Understanding Digital Certificates

Digital certificates are often used by the web browsers to transfer information in a safer way over the Internet. Apple Safari also makes use of digital certificates, if issued. A digital certificate represents your digital entity and the information associated with that entity. The associated information may include your name, address, contact number, business details or anything else.
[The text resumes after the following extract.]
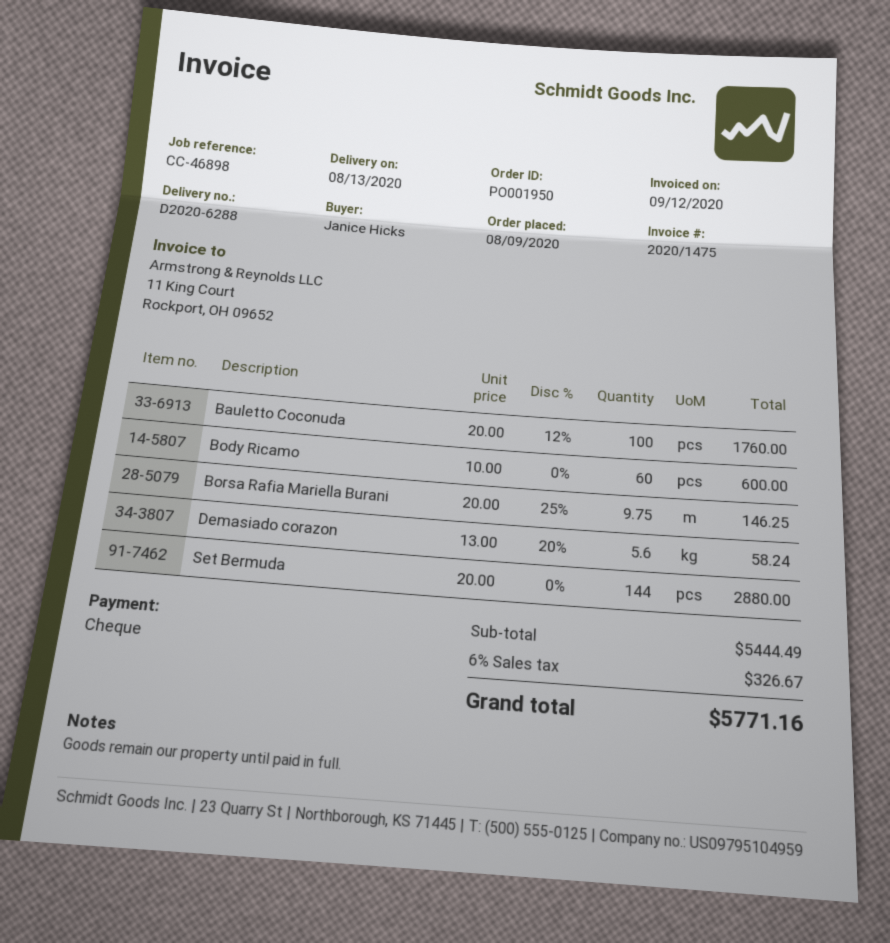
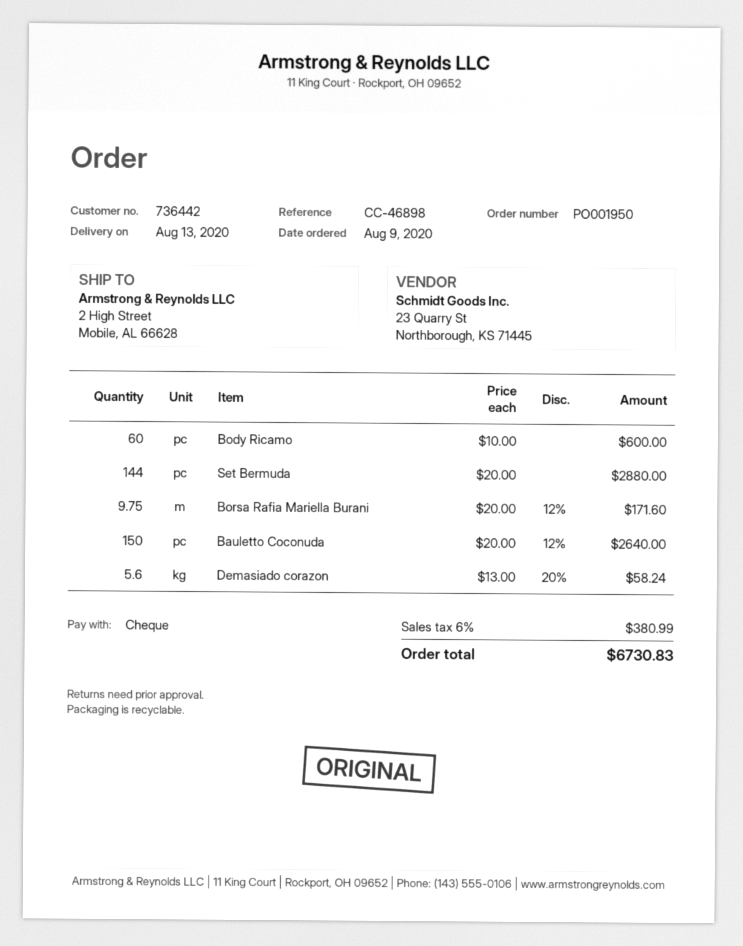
Bauletto Coconuda: 100 x 20.00 - 12% = 1760.00 -> 150 x 20.00 - 12% = 2640.00
Borsa Rafia Mariella Burani: 9.75 x 20.00 - 25% = 146.25 -> 9.75 x 20.00 - 12% = 171.60
tax: 6% = 326.67 -> 6% = 380.99
total: 5771.16 -> 6730.83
A digital certificate is made up of three components. The first one is the public key that is used to decrypt the information. The second component is the identity of the organisation that signs the digital certificate and validates its authenticity. Such organisational identity is technically known as Certificate Authority or CA. The last component of the digital certificate is the actual information that the CA associates with your digital entity.

Usually a digital certificate is restricted for particular use such as digital signatures, encryption, use with web servers etc. The process of restricting the certificates for a specific purpose is called ‘key use restriction’. This is done so that a particular type of certificate cannot be used for any other task. If someone attempts to use a restricted certificate for any unassigned task then the attempt will simply fail. However, it is possible to use a single certificate for different purposes but it is not recommended as this liquidates the security. Obviously these type of security measures are especially helpful for ecommerce sites selling things like furniture, TVs, game consoles, washings machines etc., since valuable credit card information will be exchanged to purchase items from the site. Time constraints are also imposed on the digital certificates. A certificate remains active only for a limited time period and beyond that it gets expired and needs to be replaced with a new one.